The deposit is centrally located in the Archaean Gnaweeda Greenstone Belt, which is up to 10km wide in the northern half and decreases to less than 1km in the south. The greenstone belt is situated along the northern-most extent of two main structural lineaments bounding the Murchison and Southern Cross domains – the Evanstone-Edale and the Youanmi shear zones, which are both associated with gold occurrences in the sandstone-greenstone belt sequence.
St Anne’s has transported cover to a depth of 20m and weathered rock extends down to 100m below surface. Meeka has interpreted the geology of the deposit as hosting mineralisation along a north/north-east-trending shear zone.

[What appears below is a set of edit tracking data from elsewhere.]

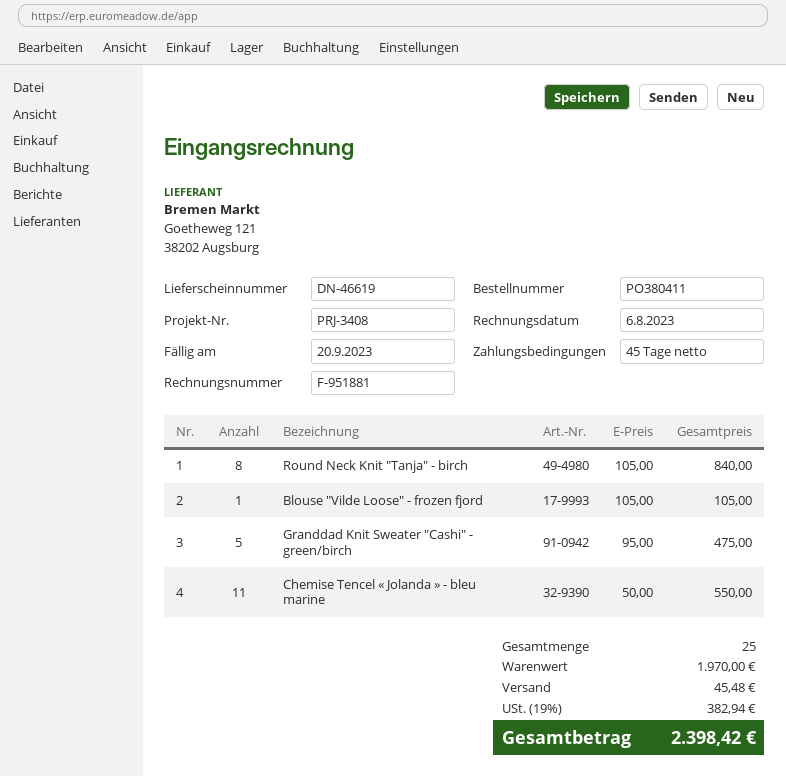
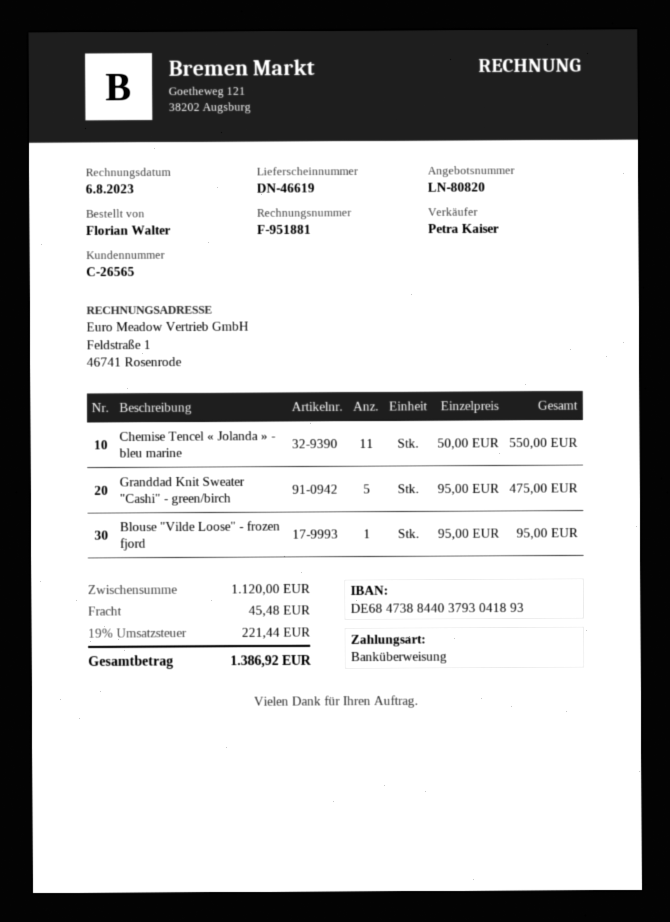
Round Neck Knit "Tanja" - birch: 8 x 105.00 = 840.00 -> none
Blouse "Vilde Loose" - frozen fjord: 1 x 105.00 = 105.00 -> 1 x 95.00 = 95.00
subtotal: 1970.00 -> 1120.00
tax: 19% = 382.94 -> 19% = 221.44
total: 2398.42 -> 1386.92

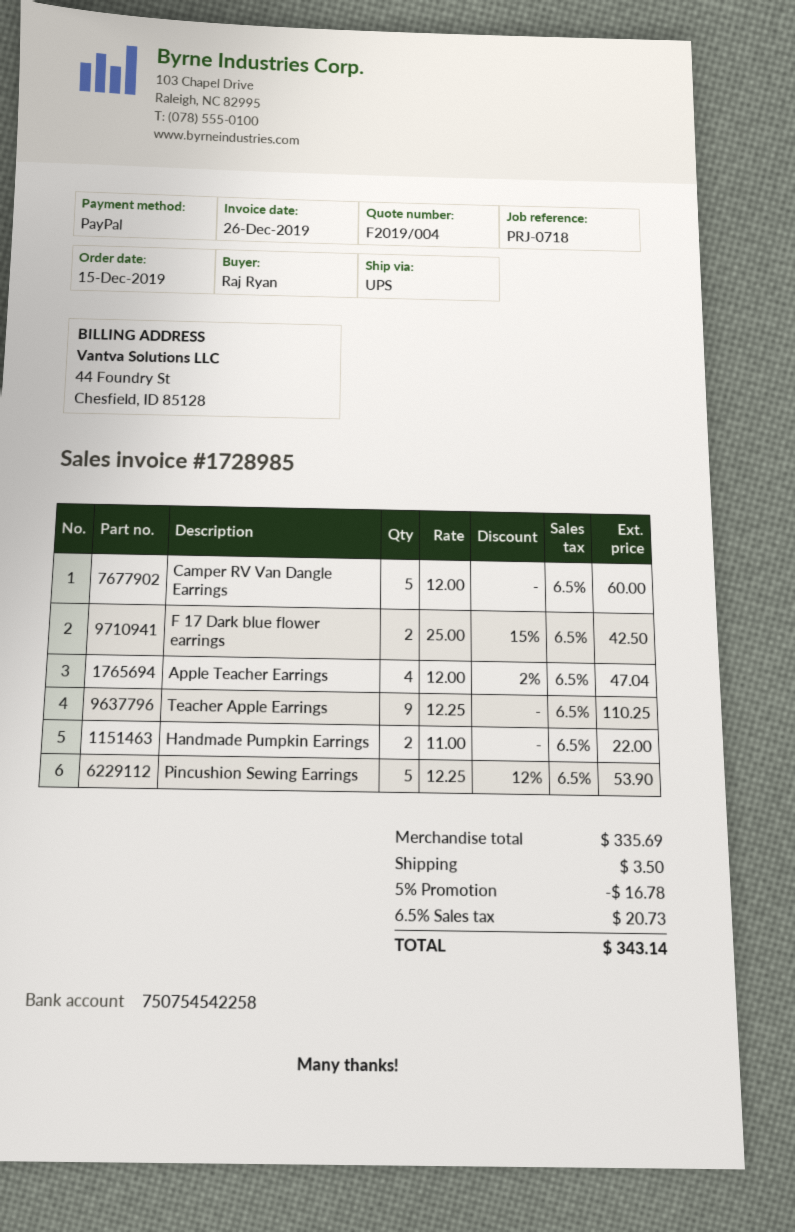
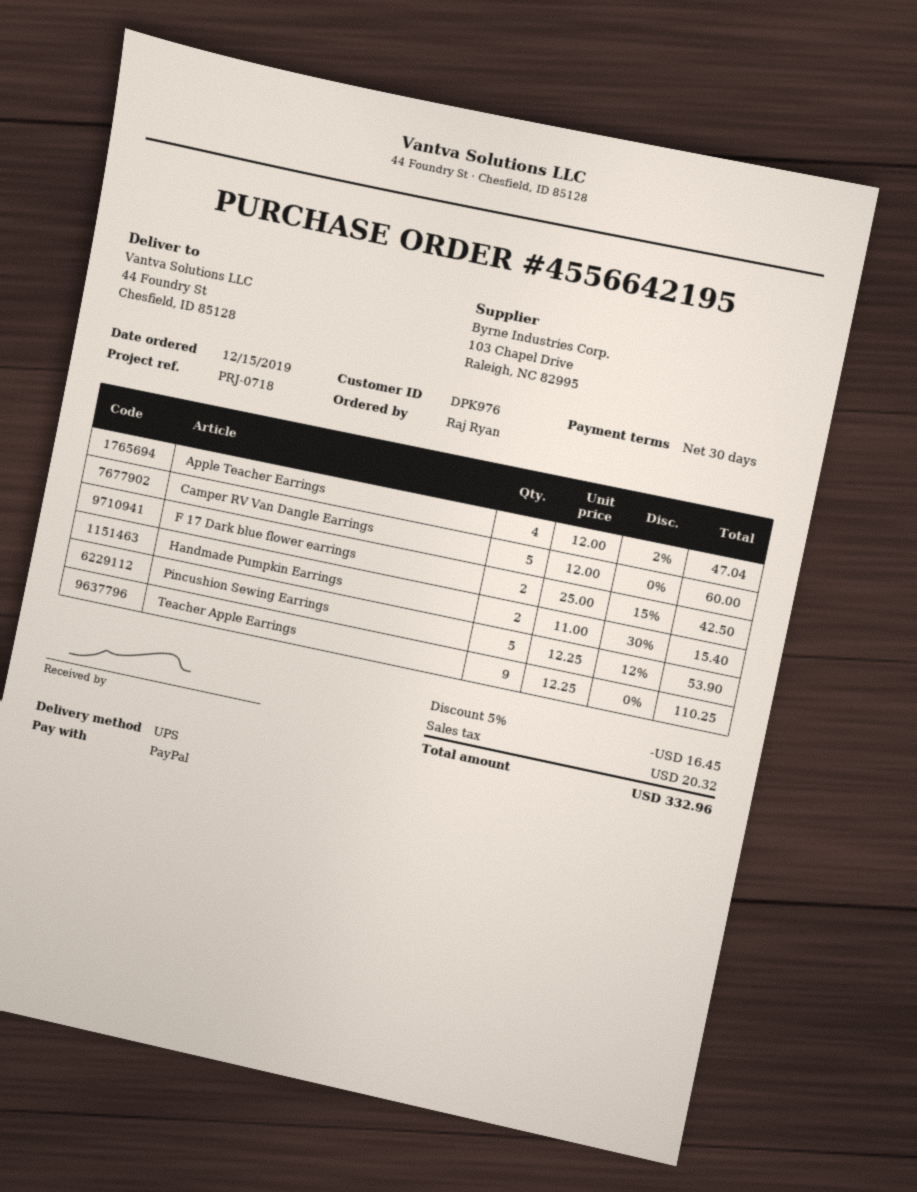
Handmade Pumpkin Earrings: 2 x 11.00 = 22.00 -> 2 x 11.00 - 30% = 15.40
discount: 5% = 16.78 -> 5% = 16.45
shipping: 3.50 -> none
tax: 20.73 -> 20.32
total: 343.14 -> 332.96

Several north-west/south-east structures are interpreted from geophysics to crosscut and offset the stratigraphy and mineralisation, which is described as widespread and occurring within multiple mineralised envelopes, but predominantly concentrated within the mafic rocks proximal to lithology contacts.
St Anne’s clearly has room to grow and Meeka is drilling various other prospects to build momentum for a possible mine development at its Murchison gold project. With resources already in excess of 1.2 million ounces of gold at a healthy 3g/t, this project could churn out some good numbers in the prefeasibility study due in June.